We are a long way from the era when the elite men's and women's field didn't even crack a dozen riders combined and bragging rights were pretty much all that was at stake. Top competitors from across the cycling disciplines swept into Derby, Tasmania for a chance to claim the gravel stripes while specialists in the discipline hurried back from Unbound to arrive ready and prepared for the event in the heart of the Southern Hemisphere winter on Saturday.

The field was deep and plenty was up for grabs – the increasing profile and professionalisation of the sport has seen to that. It was a hard-fought battle over the 106km race with 2,300m of vertical elevation gain in the scenic northeast of the island state, and two riders with very different motivations prevailed in two very different ways.

Brendan Johnston (Giant) launched solo early while Courtney Sherwell clawed back ground on defending champion Justine Barrow to take the victory with a tight sprint to the line. For Sherwell it was a result "that means absolutely everything".

Sherwell may have won many of Australia's key gravel races, from the long-range Dirty Warrny to the Gravelista UCI Gravel World Series race in Beechworth and her home-town Sutton Grange Gravel event, but adding the national title was a big deal – a serious addition to her gravel gravitas.

“Hopefully this means when I’m heading to race internationally, and that’s my goal, I can get more support," Sherwell told Cyclingnews in the hours after her win. "It helps show I belong there, I belong at the top racing the best riders in the world."

Sherwell went over to the United States for a relatively short stint earlier this year, focussing on the Belgian Waffle Ride Tripel Crown, where she secured second overall behind the dominant Sofia Gomez Villafañe (Specialized), who last year won the lucrative Life Time Grand Prix series.

The 35-year-old from Bendigo, who also claimed the Australian Marathon MTB title last month, is hoping she will now be in the running to make a mark as one of the thirty women vying for a top result at the seven race series, which includes Unbound among its events.

“I applied for the Life Time Grand Prix this year and didn’t make it," said Sherwell. "I will apply again for 2025 and hopefully now these results are more than enough to get me a ticket into that event. I think that will then be my focus, hopefully spending a lot longer in the US and doing some more of the prestigious bigger one-day events."

Brendan Johnston (Giant) in the Australian jersey the first time around at the Belgian Waffle Ride California 2023 (Image credit: Jake Orness/BWR)

For Sherwell the title may help provide opportunity though for Johnston, who has already grabbed his chance with both hands, the drive to clinch the gravel national stripes for a second time didn't mean any less.

The Giant rider first secured his place in the Life Time series last year, enabling the long-term contender in Australia to finally branch out internationally and embrace cycling full time. Even in his first year it was clear that he belonged among the strongest competitors in the established US gravel field, finishing seventh on the series leaderboard in 2023. That left the rider being offered a place again this year and already he has upped the ante, sitting on fifth after two events, even after being plagued by punctures at Unbound. 

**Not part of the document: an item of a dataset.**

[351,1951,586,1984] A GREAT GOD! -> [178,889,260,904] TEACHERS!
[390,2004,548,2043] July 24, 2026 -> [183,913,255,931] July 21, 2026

Johnston may not have needed to reclaim the gravel national title to prove anything or create his chance, but there is clearly pride in delivering for his sponsors and nation now that he has made it onto the world's top gravel playing field.

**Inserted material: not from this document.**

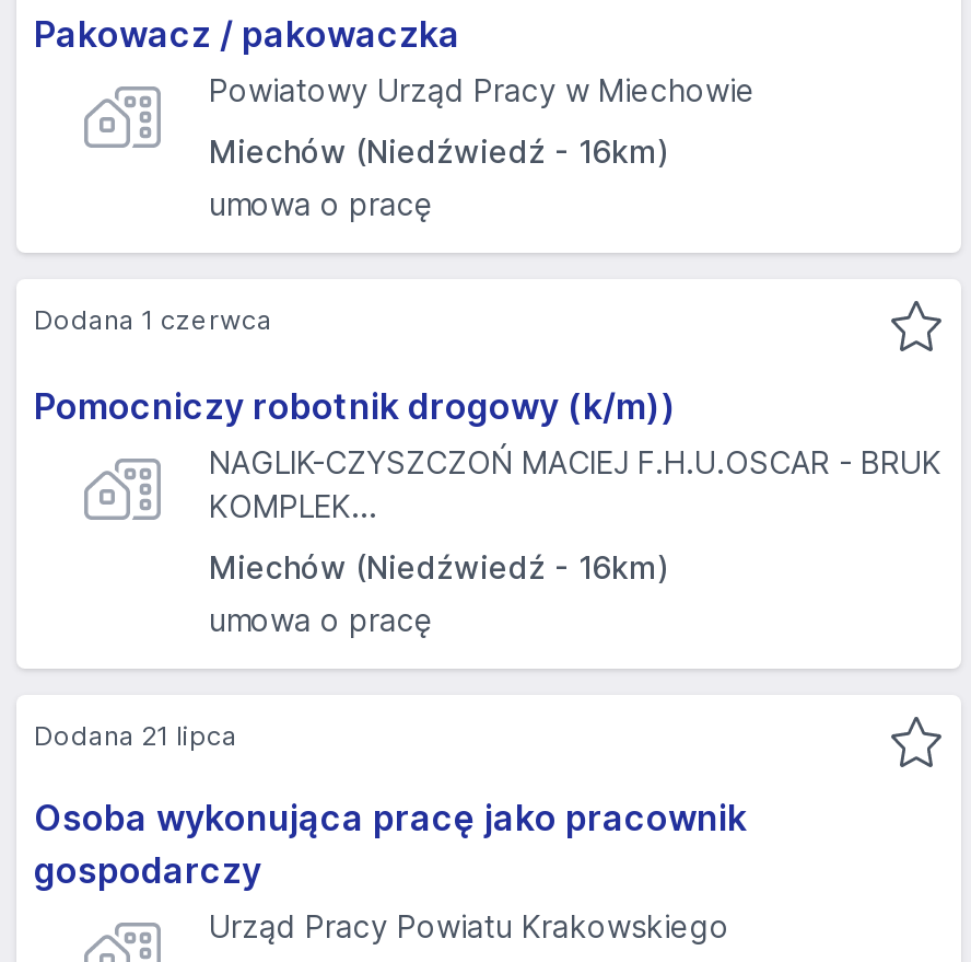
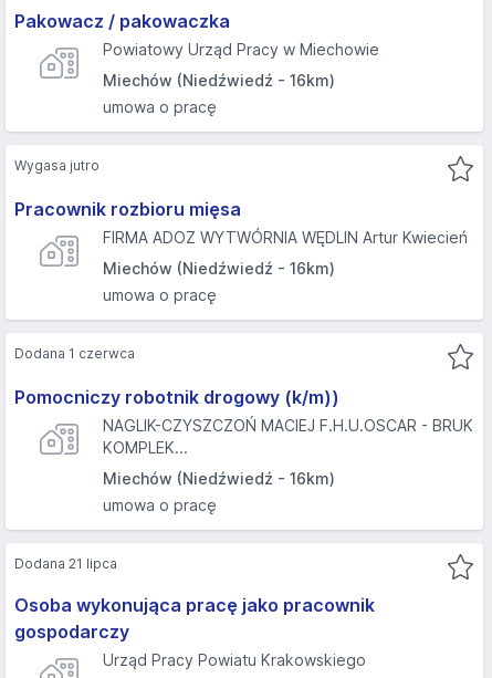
none -> [14,198,468,304] Pracownik rozbioru mięsa | FIRMA ADOZ WYTWÓRNIA WĘDLIN Artur Kwiecień | Miechów (Niedźwiedź - 16km) | umowa o pracę
none -> [14,157,100,174] Wygasa jutro

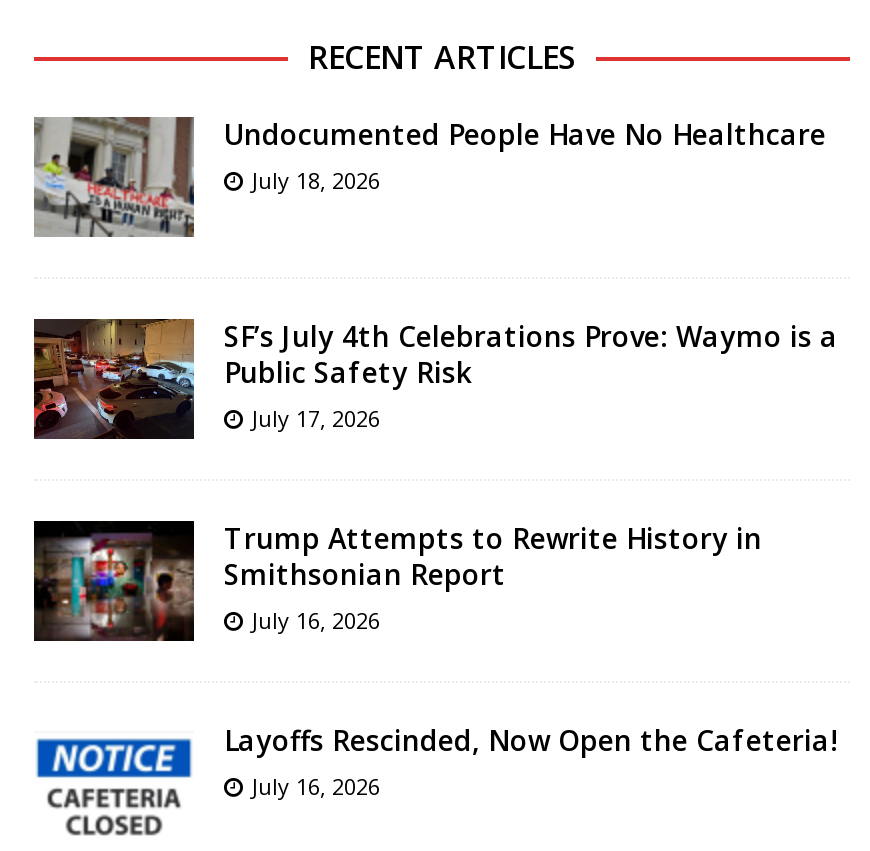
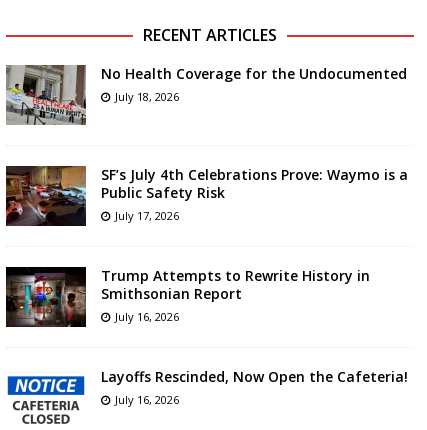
[224,116,826,154] Undocumented People Have No Healthcare -> [101,64,407,83] No Health Coverage for the Undocumented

“I felt a lot of pressure, I really wanted to win the race and I think I felt the pressure so much because the course doesn’t actually suit me that well, but you know I [feel I] should be up the front of the race," Johnston told Cyclingnews after claiming his second Australian gravel title at the race with three long climbs.

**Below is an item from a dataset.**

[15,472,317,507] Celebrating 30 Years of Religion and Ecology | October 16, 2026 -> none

The rider, who also took his sixth Marathon Mountain Bike Championships national title earlier this year, added that it was a very different race and very different circumstances to when he won in Noosa, Queensland in 2022, saying he played the race well back then but "today I felt like I was showing my strength".

 Johnston has grown and evolved as a rider thanks to the opportunity the international growth of gravel has provided. The prestige and power of the national gravel title has unquestionably evolved as well.